Rilievi della Corte. Come anticipato, il Supremo Collegio ha confermato l’obbligo alla corresponsione della parcella, da parte della riluttante cliente. Nelle motivazione, si è osservato che “la condivisibile astratta distinzione tra contratto d'opera professionale e procura alle liti si pone come deroga alla presunzione di coincidenza tra i due negozi e, di conseguenza, di identità tra chi conferisce la seconda e chi stipula, in qualità di cliente, il primo: va dunque stabilita in concreto la ricorrenza dell'una piuttosto che dell'altra fattispecie, soprattutto nel caso, come quello in esame, in cui la parte, che debba essere rappresentata e difesa in un giudizio destinato a svolgersi in una città diversa da quella della propria residenza, non conoscendo legali di quel Foro, si rivolga ad un professionista più a lei prossimo, e che sia poi quest'ultimo a metterla in corrispondenza con un legale del Foro ove deve aver luogo il processo, al quale poi la parte medesima conferisce il mandato ad quem: in tale ipotesi è dunque astrattamente ipotizzabile sia che la stessa parte abbia inteso intrattenere un rapporto di clientela unicamente con il professionista che già conosceva, ed abbia conferito al legale dell'altro luogo soltanto la procura tecnicamente necessaria all'espletamento della rappresentanza giudiziaria, sia invece che abbia inteso direttamente conferire ad entrambi i legali il mandato di patrocinare (oltre che la procura ad litem), o che abbia comunque inteso conferirlo anche al legale del Foro della causa, per il tramite del professionista della città di sua residenza”.
L’accordo.
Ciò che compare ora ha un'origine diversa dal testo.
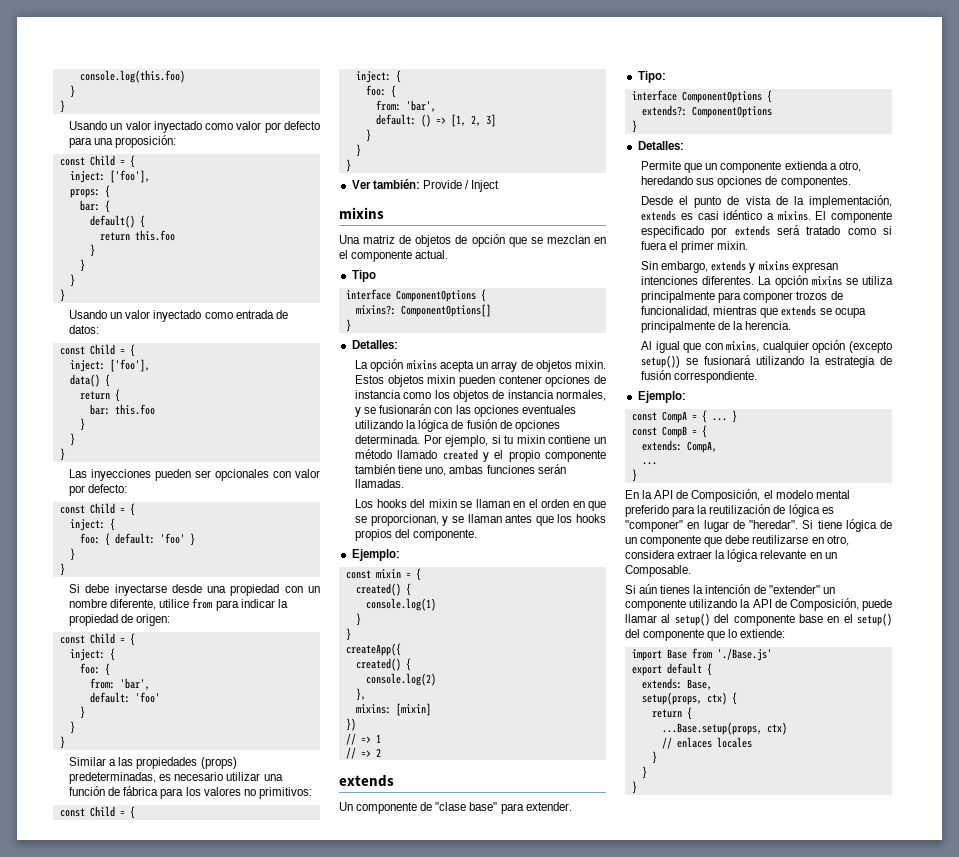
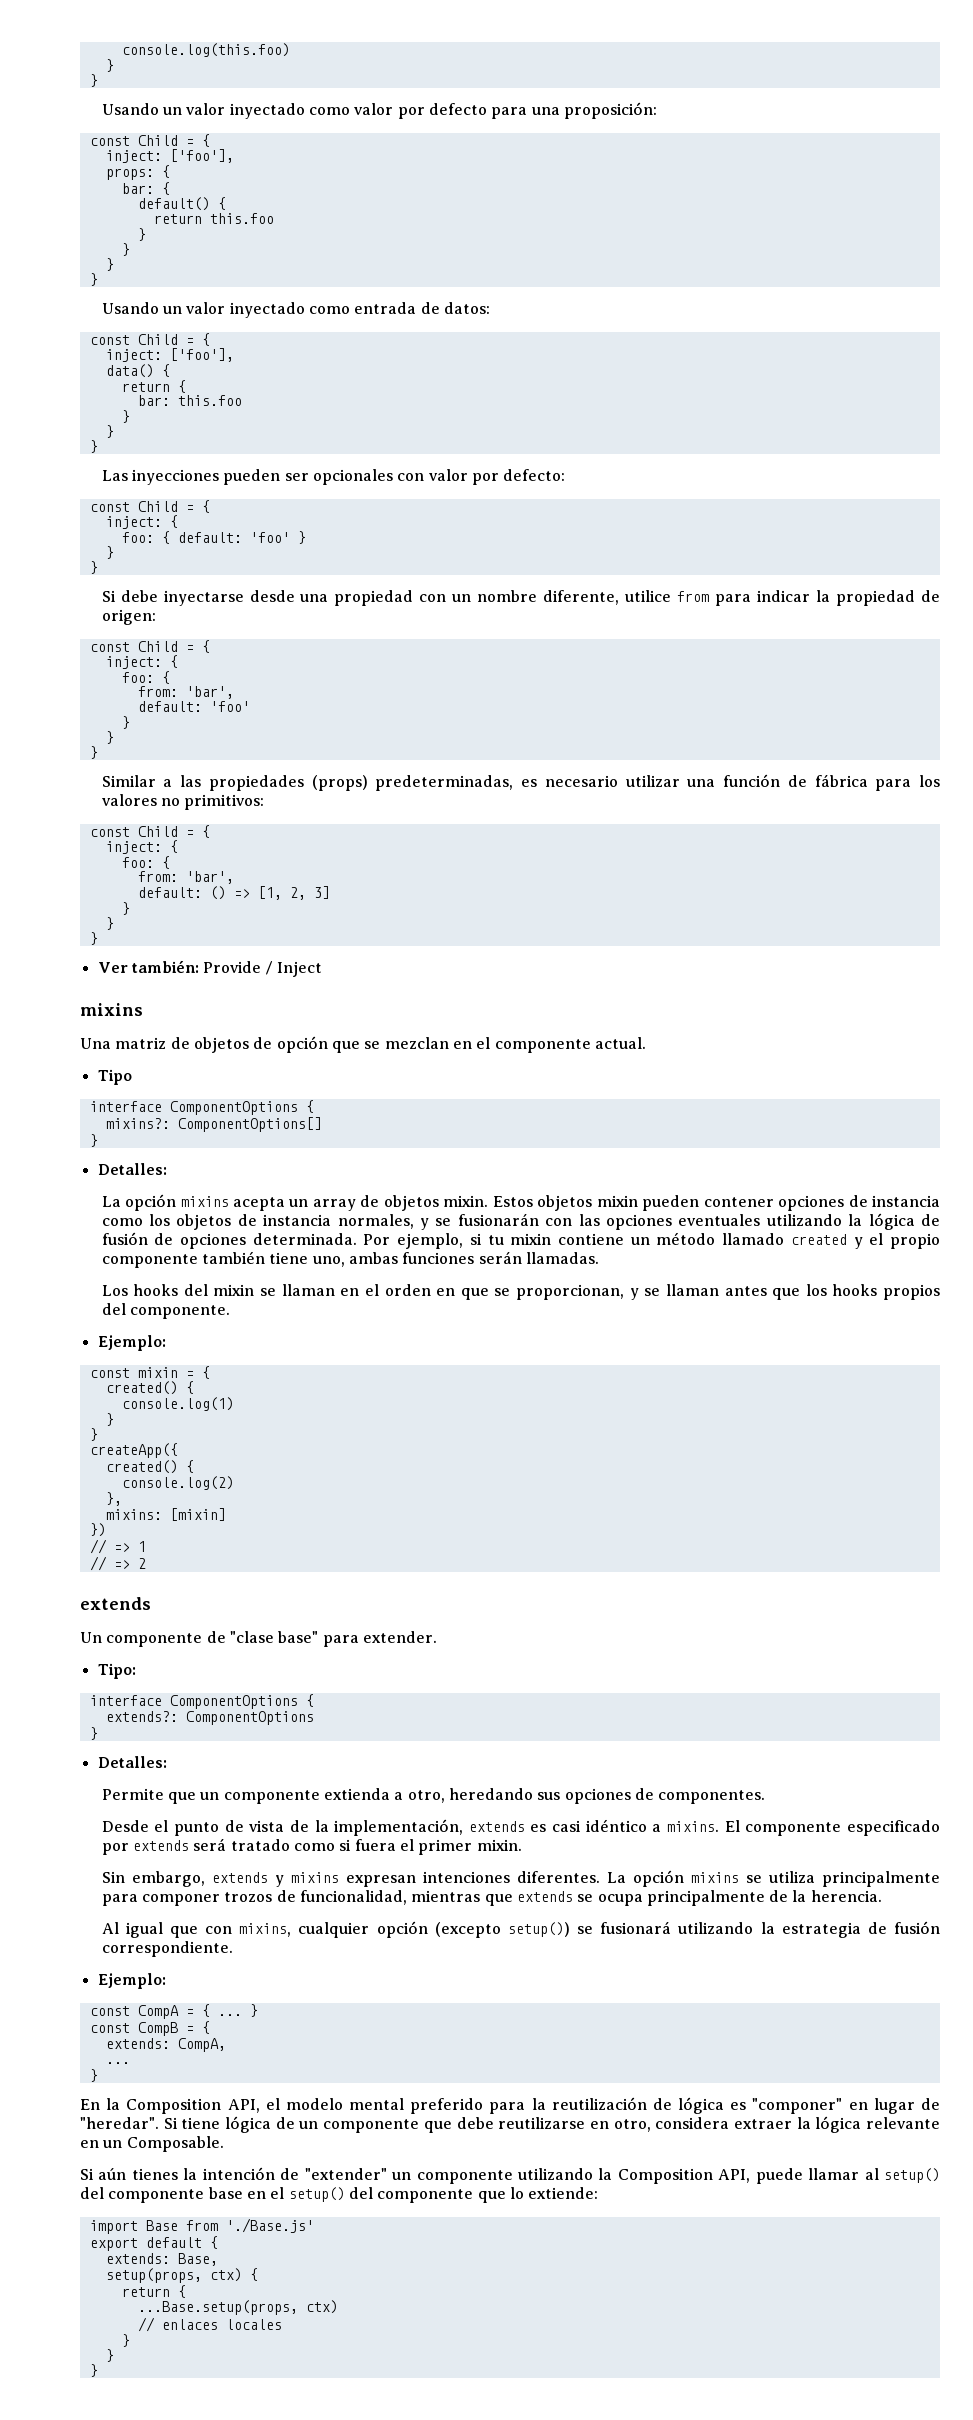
- En la API de Composición, el modelo mental preferido para la reutilización de lógica es "componer" en lugar de "heredar".
+ En la Composition API, el modelo mental preferido para la reutilización de lógica es "componer" en lugar de "heredar".
- Si aún tienes la intención de "extender" un componente utilizando la API de Composición, puede llamar al setup() del componente base en el setup() del componente que lo extiende:
+ Si aún tienes la intención de "extender" un componente utilizando la Composition API, puede llamar al setup() del componente base en el setup() del componente que lo extiende:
Ebbene, secondo gli Ermellini, per sostenere la configurazione della prima fattispecie, si deve dimostrare l’esistenza di un accordo, in forza del quale l’avvocato conferitario della procura si sia obbligato a richiedere il compenso al proprio corrispondente e non al cliente finale. Circostanza che, nel caso di specie, non è stata nemmeno dedotta. Ciò ha comportato il rigetto del ricorso proposto dalla debitrice, con compensazione delle spese di lite.